A Polícia Federal apreendeu dois celulares do senador Jaques Wagner (PT-BA), líder do governo no Senado, durante a 9ª fase da Operação Compliance Zero. Os aparelhos passarão por perícia para identificar eventuais vínculos com as investigações que apuram suspeitas de corrupção, lavagem de dinheiro e fraudes financeiras relacionadas ao Banco Master.
Os investigadores pretendem analisar conversas entre Wagner e o empresário Augusto Ferreira Lima, ex-sócio de Daniel Vorcaro. Parte desses diálogos já foi localizada em aparelhos apreendidos anteriormente pela PF.
Outra linha de apuração busca verificar se existia contato direto entre o senador e Vorcaro. Wagner nega qualquer relação com o ex-controlador do Banco Master.
A operação também resultou na apreensão de valores em espécie ligados ao parlamentar. Segundo a PF, foram encontrados US$ 49 mil em um quarto de hotel em Brasília, além de US$ 6,1 mil e € 33,5 mil em um endereço em Salvador. Pela cotação atual, o montante equivale a aproximadamente R$ 479 mil.

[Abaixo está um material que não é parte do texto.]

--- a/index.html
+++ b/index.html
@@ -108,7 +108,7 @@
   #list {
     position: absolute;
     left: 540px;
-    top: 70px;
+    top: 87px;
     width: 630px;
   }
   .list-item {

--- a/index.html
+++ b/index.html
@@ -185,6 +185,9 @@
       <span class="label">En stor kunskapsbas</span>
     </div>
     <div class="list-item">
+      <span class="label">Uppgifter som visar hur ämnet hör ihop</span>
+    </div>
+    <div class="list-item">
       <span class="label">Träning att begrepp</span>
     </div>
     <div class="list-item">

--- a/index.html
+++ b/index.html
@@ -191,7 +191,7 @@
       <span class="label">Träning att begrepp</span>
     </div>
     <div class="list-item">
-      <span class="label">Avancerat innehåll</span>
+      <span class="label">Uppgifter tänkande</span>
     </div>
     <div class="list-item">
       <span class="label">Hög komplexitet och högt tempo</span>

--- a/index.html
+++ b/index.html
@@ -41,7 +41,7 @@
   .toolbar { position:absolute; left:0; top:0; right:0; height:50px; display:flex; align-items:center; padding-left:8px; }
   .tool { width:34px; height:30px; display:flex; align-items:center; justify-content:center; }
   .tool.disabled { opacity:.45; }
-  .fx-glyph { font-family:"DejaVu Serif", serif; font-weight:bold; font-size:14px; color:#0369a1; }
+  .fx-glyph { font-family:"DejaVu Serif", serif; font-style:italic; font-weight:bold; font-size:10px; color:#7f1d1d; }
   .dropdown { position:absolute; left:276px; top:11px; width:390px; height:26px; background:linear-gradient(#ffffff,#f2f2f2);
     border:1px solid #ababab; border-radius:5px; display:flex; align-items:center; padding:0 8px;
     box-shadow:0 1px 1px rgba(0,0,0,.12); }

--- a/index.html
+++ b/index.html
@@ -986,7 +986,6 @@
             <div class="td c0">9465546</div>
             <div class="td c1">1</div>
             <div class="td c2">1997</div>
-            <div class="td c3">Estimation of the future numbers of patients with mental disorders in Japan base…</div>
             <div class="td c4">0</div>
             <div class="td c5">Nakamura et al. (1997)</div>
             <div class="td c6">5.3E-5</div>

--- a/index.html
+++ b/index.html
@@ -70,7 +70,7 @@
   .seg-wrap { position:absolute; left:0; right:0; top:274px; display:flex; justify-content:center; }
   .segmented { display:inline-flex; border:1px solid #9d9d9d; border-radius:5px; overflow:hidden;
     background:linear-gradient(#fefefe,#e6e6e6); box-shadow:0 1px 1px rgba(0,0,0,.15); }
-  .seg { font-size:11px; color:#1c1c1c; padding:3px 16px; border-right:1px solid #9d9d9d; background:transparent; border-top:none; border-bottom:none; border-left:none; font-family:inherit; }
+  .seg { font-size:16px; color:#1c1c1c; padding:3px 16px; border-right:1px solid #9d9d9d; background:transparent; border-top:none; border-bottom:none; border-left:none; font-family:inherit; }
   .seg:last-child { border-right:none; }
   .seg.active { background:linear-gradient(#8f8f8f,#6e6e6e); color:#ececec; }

Em entrevista à BandNews, Wagner afirmou que parte dos recursos tem origem em diárias recebidas do Senado durante viagens internacionais.
“Eu viajei para o exterior, mandei até levantar. E, de 2019 pra cá, eu recebi de diárias aproximadamente US$ 70 mil dólares, e outras vezes que eu fui viajar eu comprei via Banco do Brasil, onde eu tenho conta, dólares ou euro, para fazer a viagem. Então, eu não tenho nenhuma coisa para esconder”, declarou.
Dados do Portal da Transparência mostram que o senador recebeu US$ 66,8 mil em diárias referentes a 27 viagens oficiais realizadas entre 2019 e 2026.
Wagner também negou ter recebido qualquer benefício indevido relacionado ao Banco Master ou a Augusto Lima.
“— Nunca recebi dinheiro de ninguém, muito menos do Master ou do Augusto Lima. Então, eu estou absolutamente à vontade”, afirmou.
Os mandados de busca e apreensão foram autorizados pelo ministro André Mendonça, do Supremo Tribunal Federal. Na decisão, o magistrado citou elementos apresentados pela PF que apontam Wagner como suposto beneficiário de vantagens econômicas atribuídas a Augusto Lima em troca de atuação política favorável a interesses ligados ao Banco Master.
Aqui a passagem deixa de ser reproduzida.